### Provided information
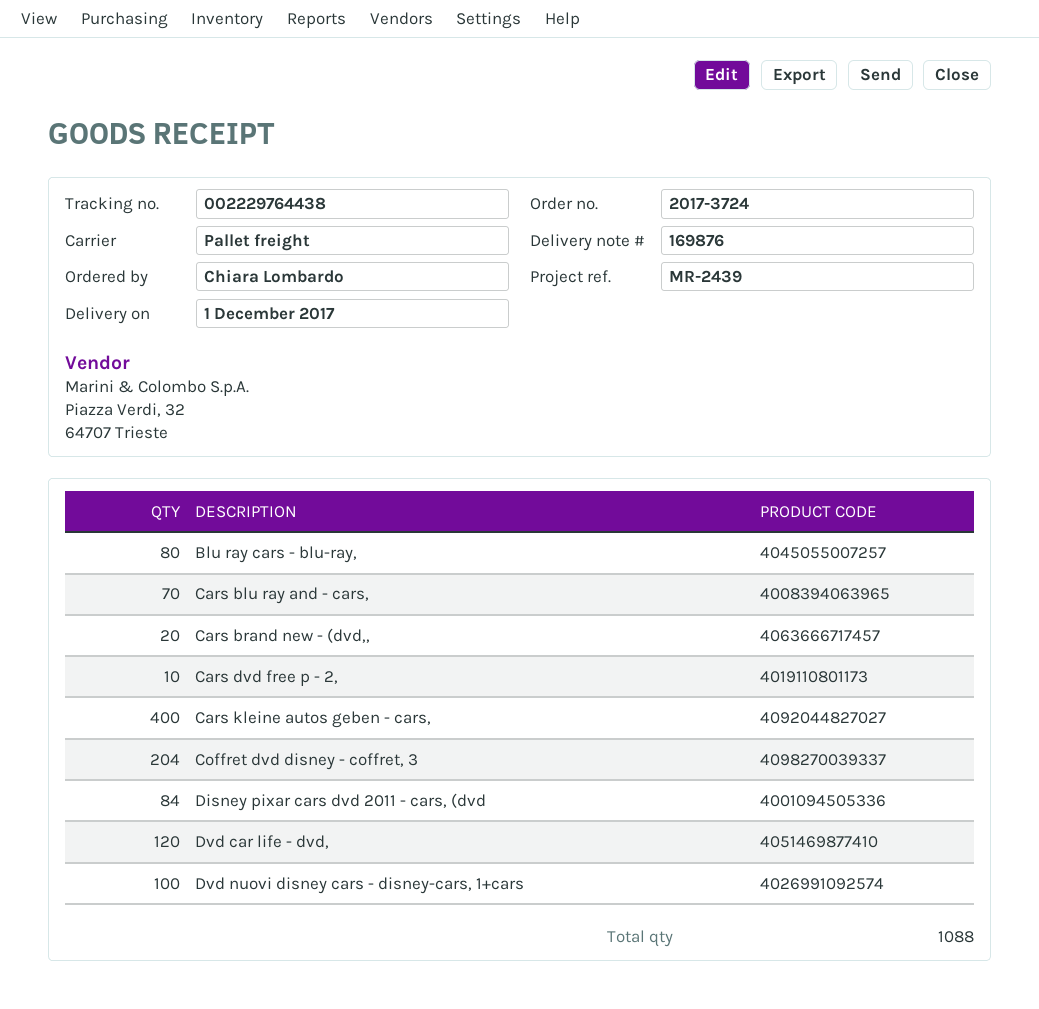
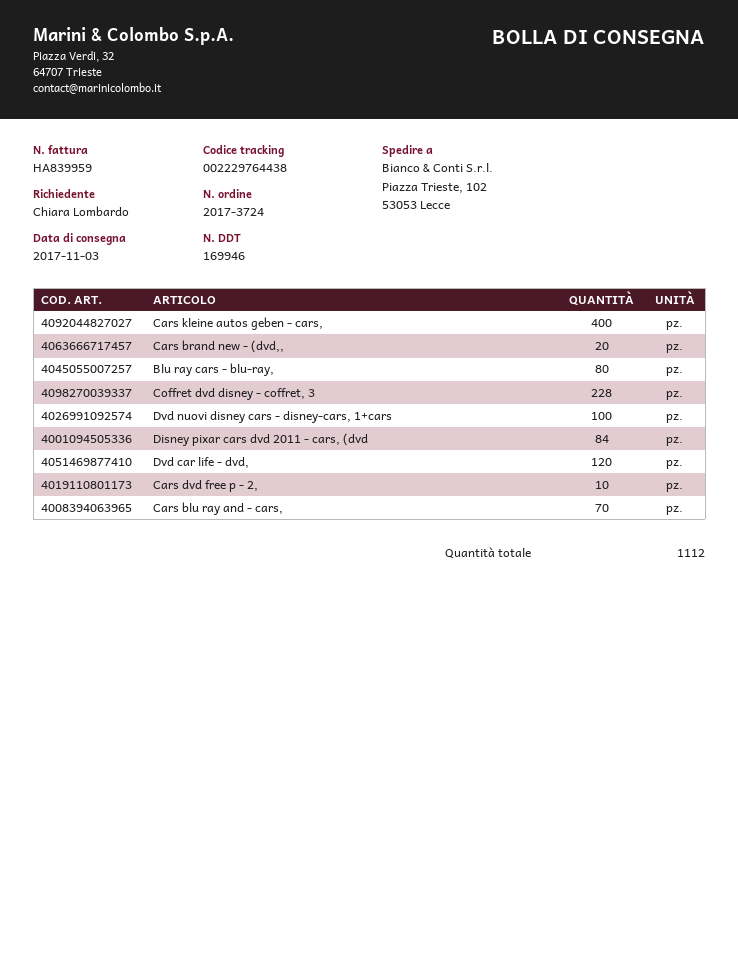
delivery note number: 169876 -> 169946
delivery date: 2017-12-01 -> 2017-11-03
Coffret dvd disney - coffret, 3: 204 -> 228
total quantity: 1088 -> 1112

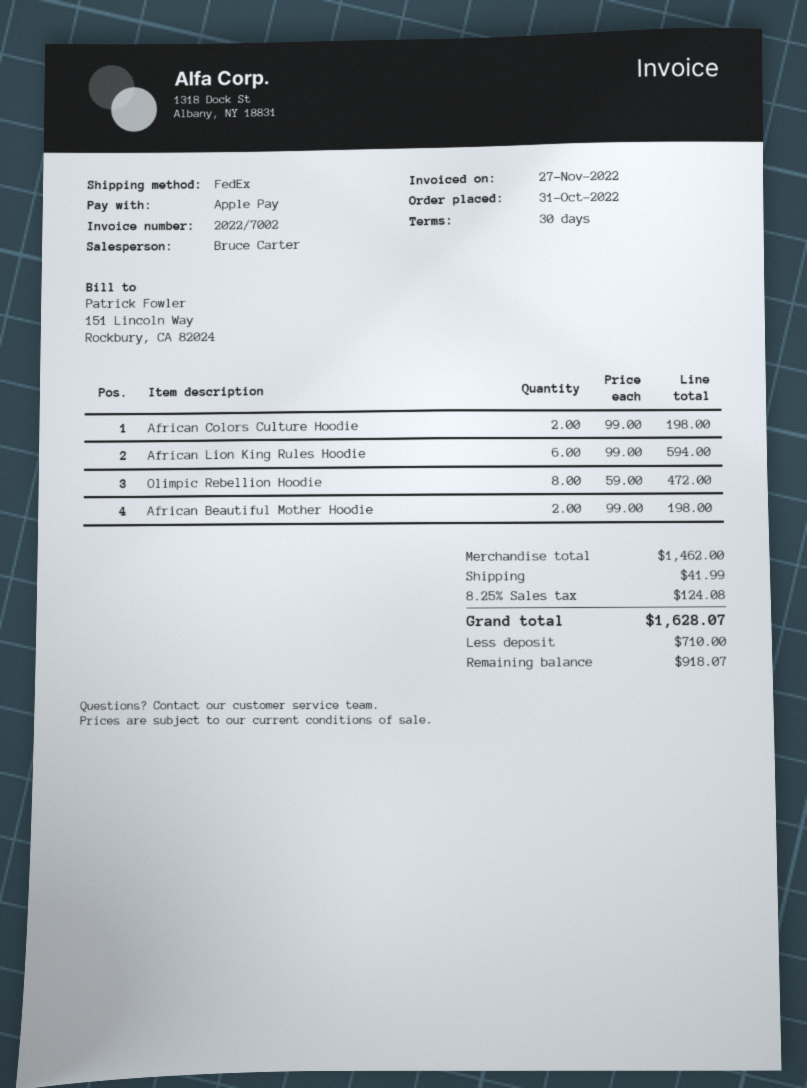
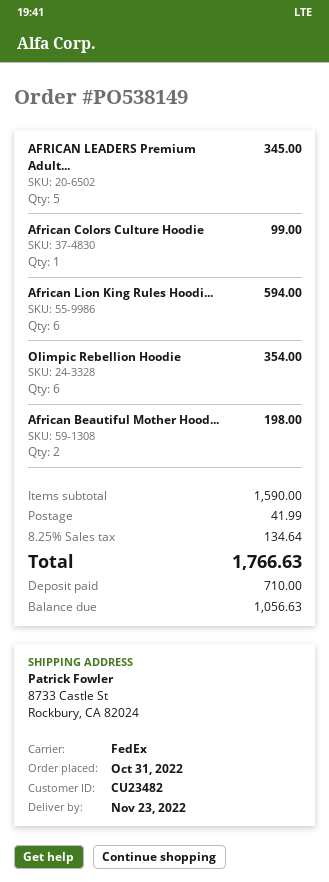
African Colors Culture Hoodie: 2 for 198.00 -> 1 for 99.00
Olimpic Rebellion Hoodie: 8 for 472.00 -> 6 for 354.00
AFRICAN LEADERS Premium Adult...: none -> 5 for 345.00
subtotal: 1462.00 -> 1590.00
tax: 8.25% = 124.08 -> 8.25% = 134.64
total: 1628.07 -> 1766.63
balance: 918.07 -> 1056.63

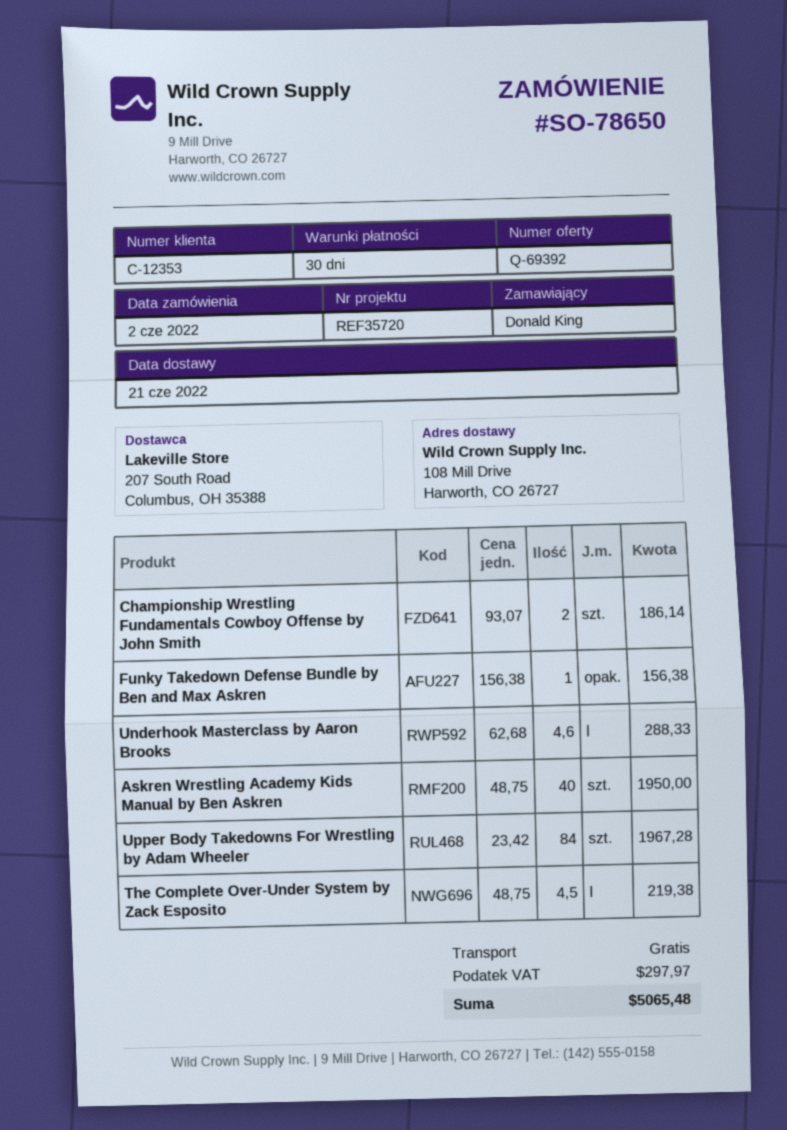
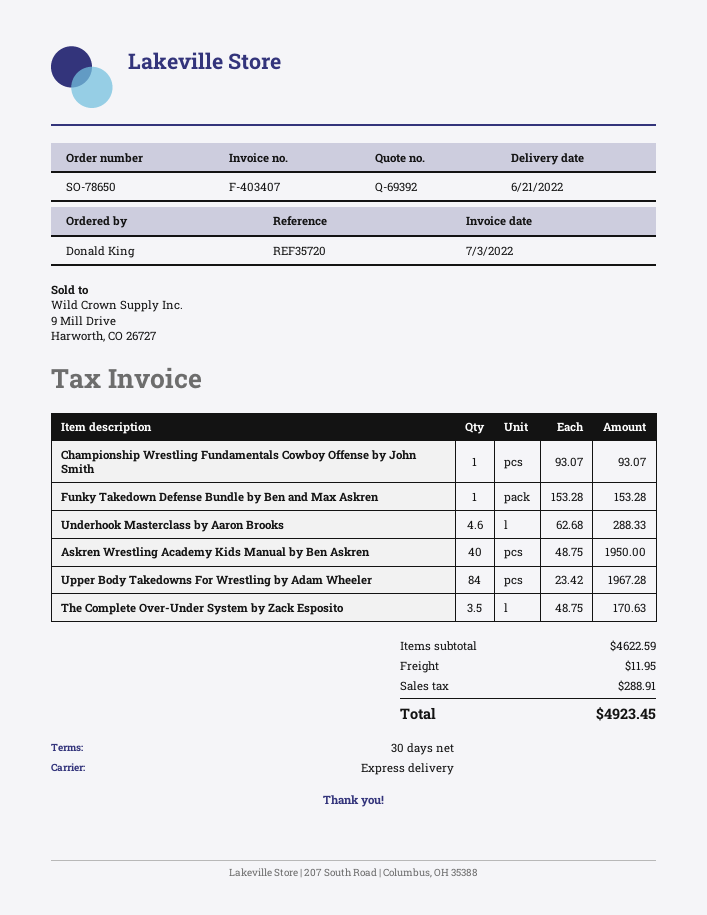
Championship Wrestling Fundamentals Cowboy Offense by John Smith: 2 x 93.07 = 186.14 -> 1 x 93.07 = 93.07
Funky Takedown Defense Bundle by Ben and Max Askren: 1 x 156.38 = 156.38 -> 1 x 153.28 = 153.28
The Complete Over-Under System by Zack Esposito: 4.5 x 48.75 = 219.38 -> 3.5 x 48.75 = 170.63
shipping: 0.00 -> 11.95
tax: 297.97 -> 288.91
total: 5065.48 -> 4923.45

### Work order
Your copy should restate every record word for word and contain no pictures.

### Exercise response
delivery note number: 169876 -> 169946
delivery date: 2017-12-01 -> 2017-11-03
Coffret dvd disney - coffret, 3: 204 -> 228
total quantity: 1088 -> 1112

African Colors Culture Hoodie: 2 for 198.00 -> 1 for 99.00
Olimpic Rebellion Hoodie: 8 for 472.00 -> 6 for 354.00
AFRICAN LEADERS Premium Adult...: none -> 5 for 345.00
subtotal: 1462.00 -> 1590.00
tax: 8.25% = 124.08 -> 8.25% = 134.64
total: 1628.07 -> 1766.63
balance: 918.07 -> 1056.63

Championship Wrestling Fundamentals Cowboy Offense by John Smith: 2 x 93.07 = 186.14 -> 1 x 93.07 = 93.07
Funky Takedown Defense Bundle by Ben and Max Askren: 1 x 156.38 = 156.38 -> 1 x 153.28 = 153.28
The Complete Over-Under System by Zack Esposito: 4.5 x 48.75 = 219.38 -> 3.5 x 48.75 = 170.63
shipping: 0.00 -> 11.95
tax: 297.97 -> 288.91
total: 5065.48 -> 4923.45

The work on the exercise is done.